The One Challenge Standing Between You And Total Happiness

"You think the easiest thing in the world is to be yourself... It's the great challenge of our lives," says Gretchen Rubin of "The Happiness Project."

"I want to be happy. Truly happy."

If you ask most people what they want out of life, that will be the answer. Many of us are eager to find happiness, increase our happiness or hold on longer to happiness, but we have trouble defining exactly what "happiness" looks like and, therefore, how to get there. Author Gretchen Rubin was in the exact same boat -- until she decided to devote a year of her life to find out what happiness is really all about.
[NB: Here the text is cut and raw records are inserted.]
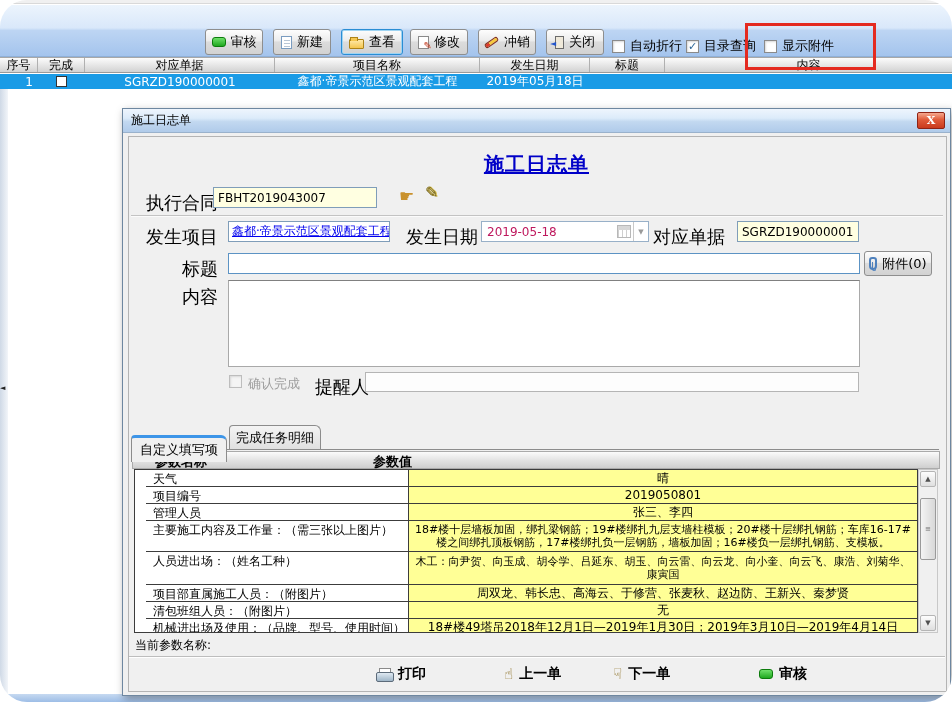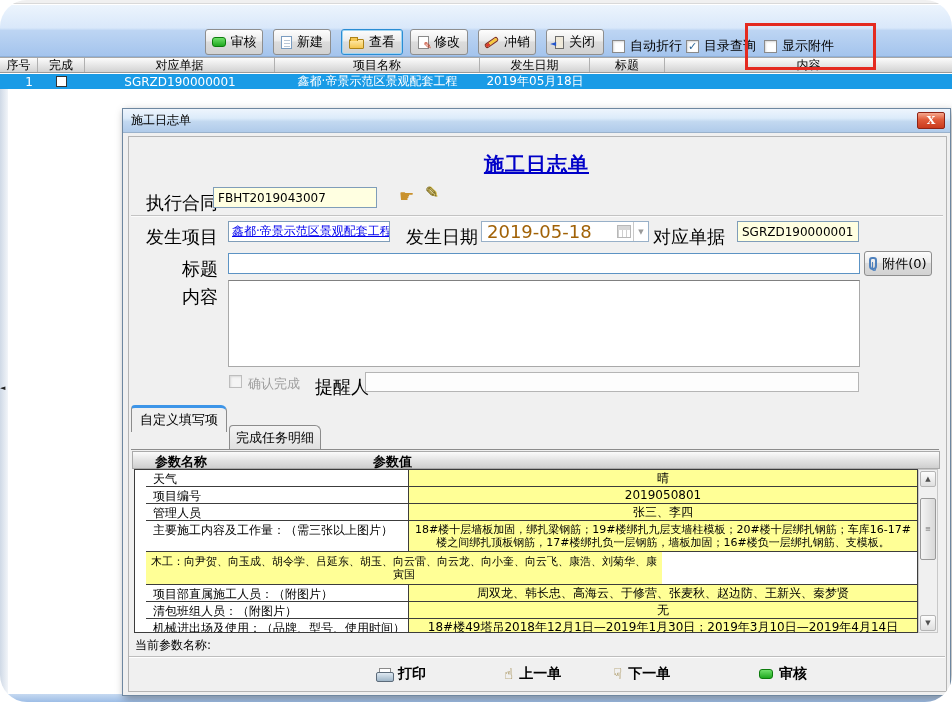"2019-05-18" .date-box .dtxt { color: #a16207 -> #be185d; font-size: 18px -> 12px }
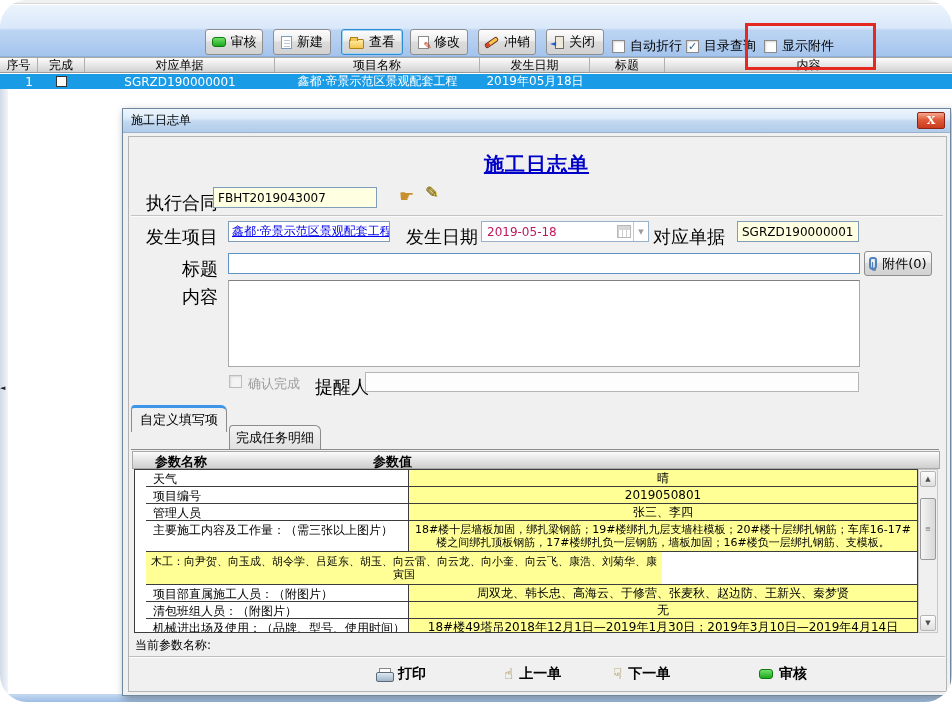"自定义填写项" div.tab { top: 296px -> 326px }
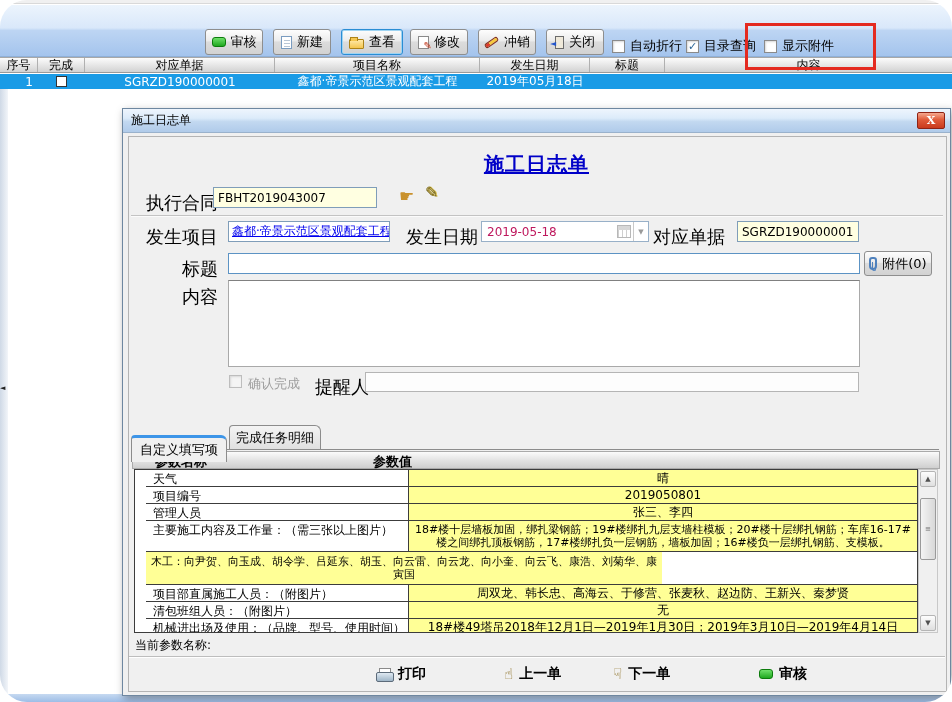"人员进出场：（姓名工种）" div.pcell-l { html: none -> <div>人员进出场：（姓名工种）</div> }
Gretchen's "Happiness Project" wasn't a radical pursuit. She didn't embark on a foreign adventure, she didn't give up technology, she didn't take a vow of silence, she didn't try any crazy new stunts. She simply focused on making small, manageable, concrete shifts in her everyday life. These specific acts became a part of Gretchen's personal 12 Commandments of Happiness, the overarching principles by which she could live a happier life.

As Gretchen tells Oprah in an interview for "SuperSoul Sunday," the entire experience led her to realize that her very first commandment was the key to unlocking true happiness: Be yourself, or, as she wrote it, "Be Gretchen."

"That's the most important one, by far," Gretchen says. "But everybody has to substitute their own name."

It might seem like a simple commandment to follow, but Gretchen quickly learned that's not the case.

"You think, 'Well, the easiest thing in the world is to be yourself. You just hang out with yourself all day.' But, really, the more I thought about this, the more I realized it's the great challenge of our lives," she says.

The reason being yourself can be challenging, Gretchen explains, is because so many of us hold onto romanticized versions of ourselves, saying and doing things that we hope can make us seem more well-rounded, more interesting, more enlightened. Gretchen was no different.

"There [were] a lot of ways that I was sort of pretending to be different from what I was -- like music. I wish I loved music. Other people love music; I get why people love music. I don't really love music so much," she admits. "I had this fantasy that I could make myself love music and then I'd be a better person."

Whether it's appreciating music, traveling, cooking, reading, dancing or anything else you feel as if you "should" enjoy, you must first acknowledge the interests that genuinely don't appeal to you. Then, let them go -- not only is it OK, but it opens up more space in your world for the things that truly do make you happy.

"When I gave up the fantasy of this 'other Gretchen' who loved music, then I had more time for the things that I love," Gretchen says.

Only then can true happiness be welcomed into your life.

"The only way you can build a happy life is from a foundation of my own nature, my own values, my own interests," Gretchen says.

Gretchen's full interview airs this weekend on "SuperSoul Sunday," on Sunday, Nov. 8, at 7 p.m. ET on OWN.